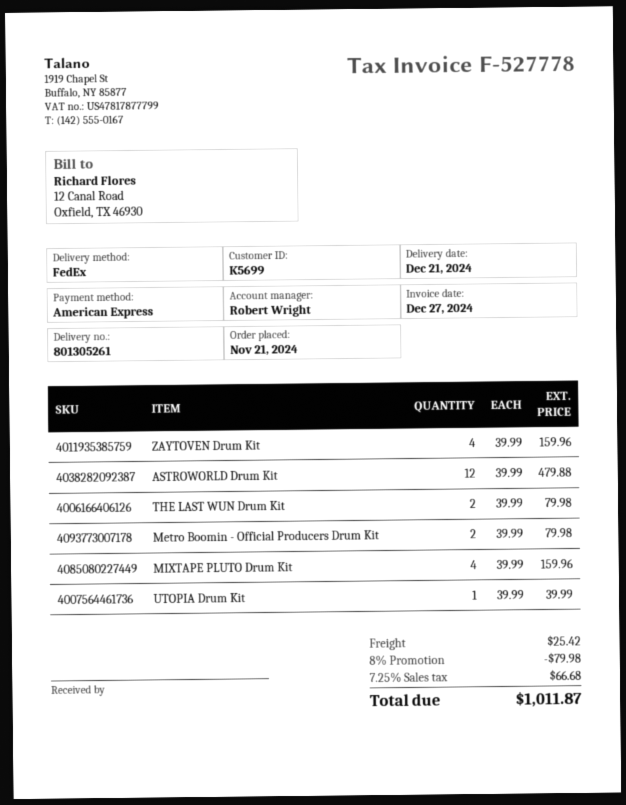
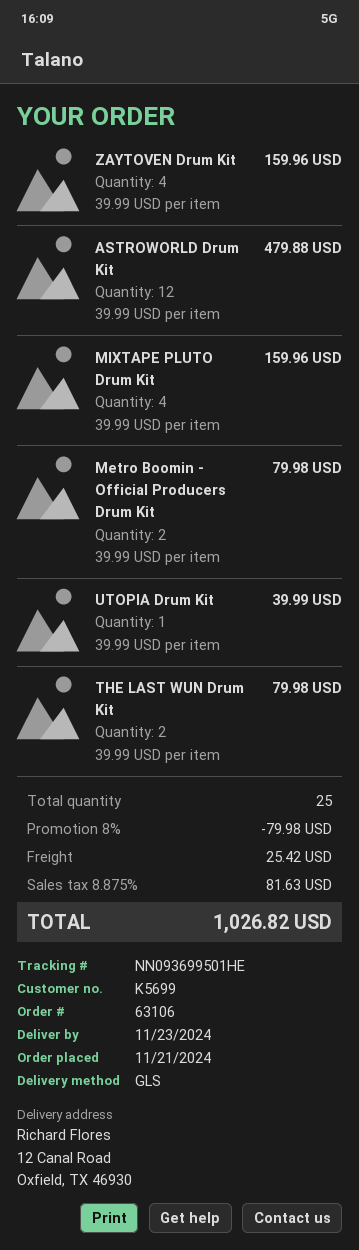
delivery date: 2024-12-21 -> 2024-11-23
shipping method: FedEx -> GLS
tax: 7.25% = 66.68 -> 8.875% = 81.63
total: 1011.87 -> 1026.82

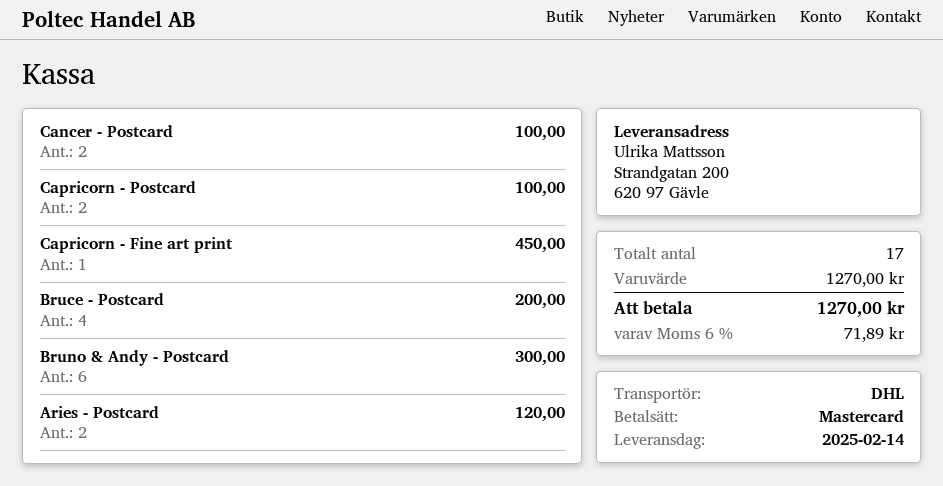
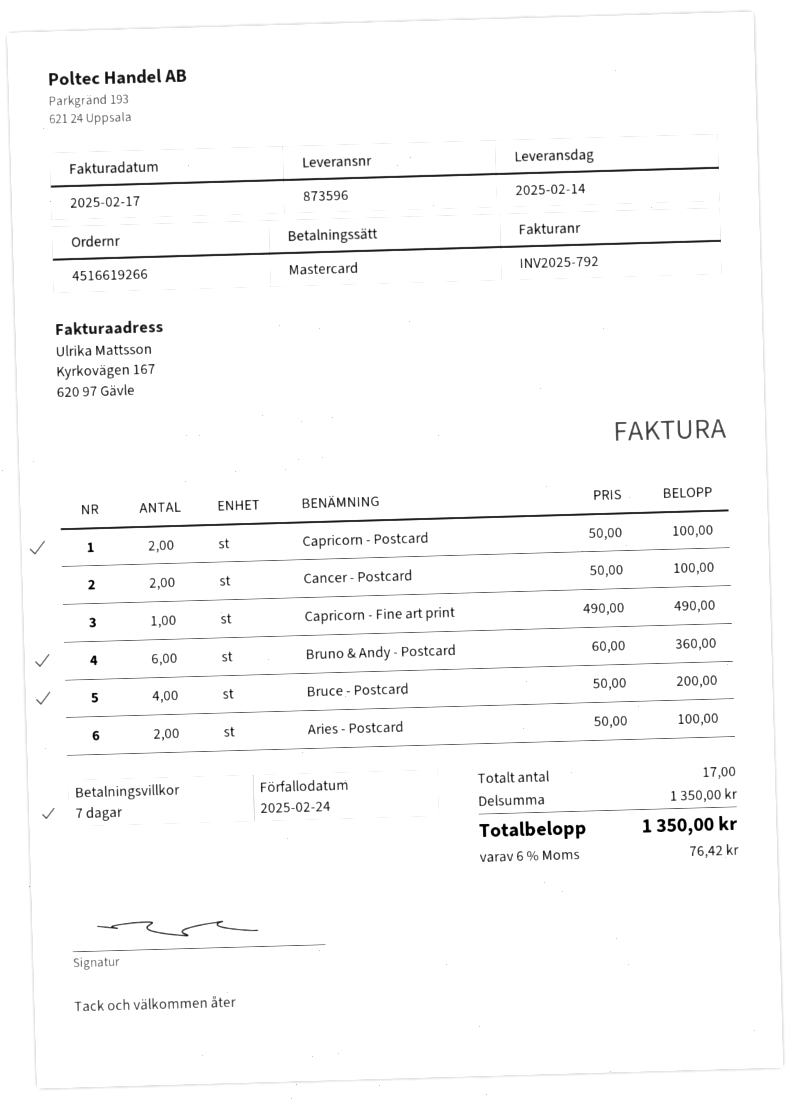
Capricorn - Fine art print: 1 for 450.00 -> 1 for 490.00
Bruno & Andy - Postcard: 6 for 300.00 -> 6 for 360.00
Aries - Postcard: 2 for 120.00 -> 2 for 100.00
subtotal: 1270.00 -> 1350.00
tax: 6% = 71.89 -> 6% = 76.42
total: 1270.00 -> 1350.00

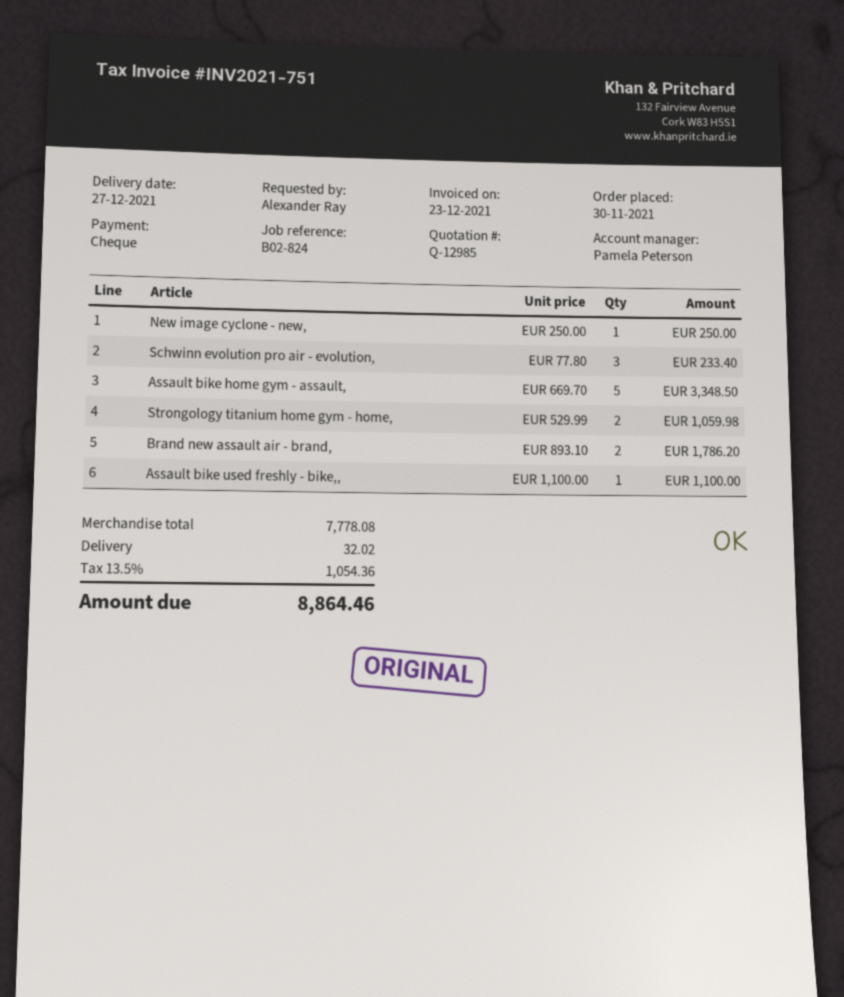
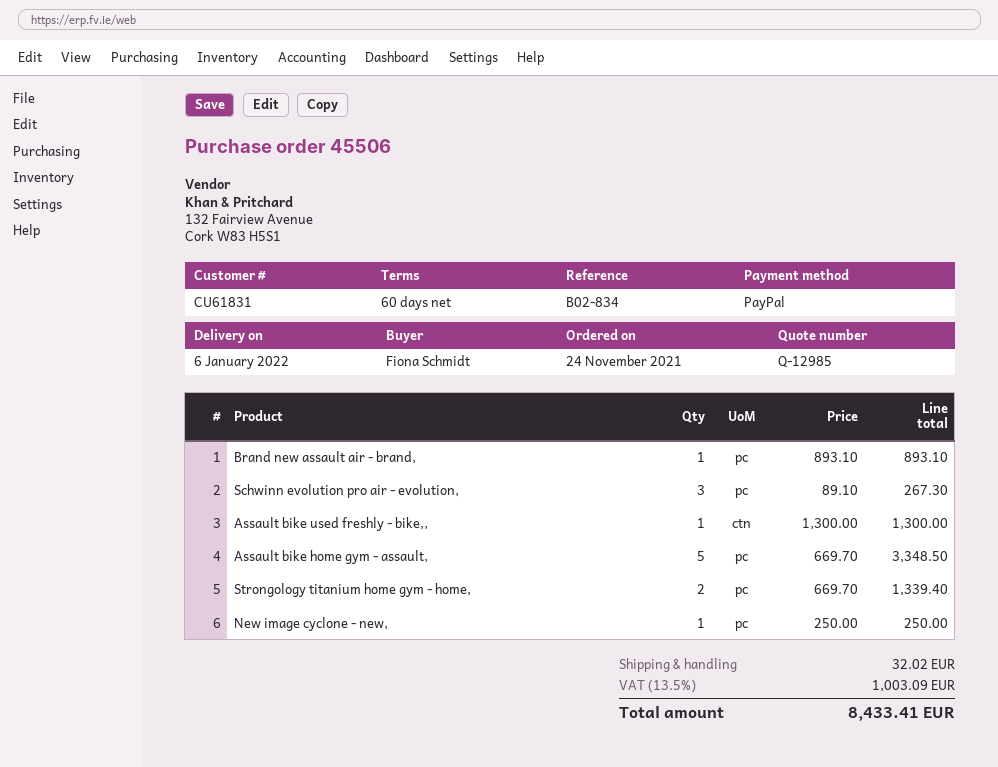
order date: 2021-11-30 -> 2021-11-24
delivery date: 2021-12-27 -> 2022-01-06
reference: B02-824 -> B02-834
ordered by: Alexander Ray -> Fiona Schmidt
payment method: cheque -> PayPal
Schwinn evolution pro air - evolution,: 3 x 77.80 = 233.40 -> 3 x 89.10 = 267.30
Strongology titanium home gym - home,: 2 x 529.99 = 1059.98 -> 2 x 669.70 = 1339.40
Brand new assault air - brand,: 2 x 893.10 = 1786.20 -> 1 x 893.10 = 893.10
Assault bike used freshly - bike,,: 1 x 1100.00 = 1100.00 -> 1 x 1300.00 = 1300.00
tax: 13.5% = 1054.36 -> 13.5% = 1003.09
total: 8864.46 -> 8433.41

**Your assignment**
Restate the tail of the listing word for word, beginning at the line containing "Assault bike used".

**The answer**
Assault bike used freshly - bike,,: 1 x 1100.00 = 1100.00 -> 1 x 1300.00 = 1300.00
tax: 13.5% = 1054.36 -> 13.5% = 1003.09
total: 8864.46 -> 8433.41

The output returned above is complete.